> **Exercise description**: The answer must consist of every record below, transcribed exactly.

Data to process: Begin

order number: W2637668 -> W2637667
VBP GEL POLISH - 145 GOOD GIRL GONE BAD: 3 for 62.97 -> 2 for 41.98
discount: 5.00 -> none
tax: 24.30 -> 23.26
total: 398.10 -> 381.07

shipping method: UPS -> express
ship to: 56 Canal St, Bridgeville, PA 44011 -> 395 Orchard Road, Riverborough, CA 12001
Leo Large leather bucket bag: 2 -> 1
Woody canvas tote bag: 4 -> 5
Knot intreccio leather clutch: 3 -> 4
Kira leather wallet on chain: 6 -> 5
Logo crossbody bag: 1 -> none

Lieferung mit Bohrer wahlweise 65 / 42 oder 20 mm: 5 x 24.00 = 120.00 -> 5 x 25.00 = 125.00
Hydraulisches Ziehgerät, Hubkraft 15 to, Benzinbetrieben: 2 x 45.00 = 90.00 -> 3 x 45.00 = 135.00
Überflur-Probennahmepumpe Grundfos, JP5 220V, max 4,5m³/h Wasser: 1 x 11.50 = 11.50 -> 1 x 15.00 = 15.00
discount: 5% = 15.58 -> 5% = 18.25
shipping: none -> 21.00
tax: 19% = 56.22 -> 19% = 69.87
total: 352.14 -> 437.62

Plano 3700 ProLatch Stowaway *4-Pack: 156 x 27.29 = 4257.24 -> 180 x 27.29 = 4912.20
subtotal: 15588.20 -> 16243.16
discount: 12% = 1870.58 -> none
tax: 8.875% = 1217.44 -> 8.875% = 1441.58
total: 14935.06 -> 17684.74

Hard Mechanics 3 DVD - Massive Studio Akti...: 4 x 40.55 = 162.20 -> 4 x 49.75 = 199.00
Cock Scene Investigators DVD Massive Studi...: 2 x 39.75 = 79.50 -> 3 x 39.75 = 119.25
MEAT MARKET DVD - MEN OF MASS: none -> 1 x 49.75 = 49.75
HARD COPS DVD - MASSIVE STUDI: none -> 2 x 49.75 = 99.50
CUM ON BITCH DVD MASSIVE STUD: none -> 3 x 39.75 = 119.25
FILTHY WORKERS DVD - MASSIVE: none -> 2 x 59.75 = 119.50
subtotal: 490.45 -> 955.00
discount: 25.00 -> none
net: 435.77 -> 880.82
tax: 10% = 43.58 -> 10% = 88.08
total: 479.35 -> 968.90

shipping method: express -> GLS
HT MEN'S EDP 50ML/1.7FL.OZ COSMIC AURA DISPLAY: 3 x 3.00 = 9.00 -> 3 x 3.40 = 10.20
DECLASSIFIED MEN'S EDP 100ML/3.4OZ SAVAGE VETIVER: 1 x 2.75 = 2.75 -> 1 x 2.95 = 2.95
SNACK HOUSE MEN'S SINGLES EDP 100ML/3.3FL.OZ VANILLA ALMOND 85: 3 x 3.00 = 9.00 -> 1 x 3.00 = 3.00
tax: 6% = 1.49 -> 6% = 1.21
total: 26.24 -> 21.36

Data to process: End

> **Output below**:
order number: W2637668 -> W2637667
VBP GEL POLISH - 145 GOOD GIRL GONE BAD: 3 for 62.97 -> 2 for 41.98
discount: 5.00 -> none
tax: 24.30 -> 23.26
total: 398.10 -> 381.07

shipping method: UPS -> express
ship to: 56 Canal St, Bridgeville, PA 44011 -> 395 Orchard Road, Riverborough, CA 12001
Leo Large leather bucket bag: 2 -> 1
Woody canvas tote bag: 4 -> 5
Knot intreccio leather clutch: 3 -> 4
Kira leather wallet on chain: 6 -> 5
Logo crossbody bag: 1 -> none

Lieferung mit Bohrer wahlweise 65 / 42 oder 20 mm: 5 x 24.00 = 120.00 -> 5 x 25.00 = 125.00
Hydraulisches Ziehgerät, Hubkraft 15 to, Benzinbetrieben: 2 x 45.00 = 90.00 -> 3 x 45.00 = 135.00
Überflur-Probennahmepumpe Grundfos, JP5 220V, max 4,5m³/h Wasser: 1 x 11.50 = 11.50 -> 1 x 15.00 = 15.00
discount: 5% = 15.58 -> 5% = 18.25
shipping: none -> 21.00
tax: 19% = 56.22 -> 19% = 69.87
total: 352.14 -> 437.62

Plano 3700 ProLatch Stowaway *4-Pack: 156 x 27.29 = 4257.24 -> 180 x 27.29 = 4912.20
subtotal: 15588.20 -> 16243.16
discount: 12% = 1870.58 -> none
tax: 8.875% = 1217.44 -> 8.875% = 1441.58
total: 14935.06 -> 17684.74

Hard Mechanics 3 DVD - Massive Studio Akti...: 4 x 40.55 = 162.20 -> 4 x 49.75 = 199.00
Cock Scene Investigators DVD Massive Studi...: 2 x 39.75 = 79.50 -> 3 x 39.75 = 119.25
MEAT MARKET DVD - MEN OF MASS: none -> 1 x 49.75 = 49.75
HARD COPS DVD - MASSIVE STUDI: none -> 2 x 49.75 = 99.50
CUM ON BITCH DVD MASSIVE STUD: none -> 3 x 39.75 = 119.25
FILTHY WORKERS DVD - MASSIVE: none -> 2 x 59.75 = 119.50
subtotal: 490.45 -> 955.00
discount: 25.00 -> none
net: 435.77 -> 880.82
tax: 10% = 43.58 -> 10% = 88.08
total: 479.35 -> 968.90

shipping method: express -> GLS
HT MEN'S EDP 50ML/1.7FL.OZ COSMIC AURA DISPLAY: 3 x 3.00 = 9.00 -> 3 x 3.40 = 10.20
DECLASSIFIED MEN'S EDP 100ML/3.4OZ SAVAGE VETIVER: 1 x 2.75 = 2.75 -> 1 x 2.95 = 2.95
SNACK HOUSE MEN'S SINGLES EDP 100ML/3.3FL.OZ VANILLA ALMOND 85: 3 x 3.00 = 9.00 -> 1 x 3.00 = 3.00
tax: 6% = 1.49 -> 6% = 1.21
total: 26.24 -> 21.36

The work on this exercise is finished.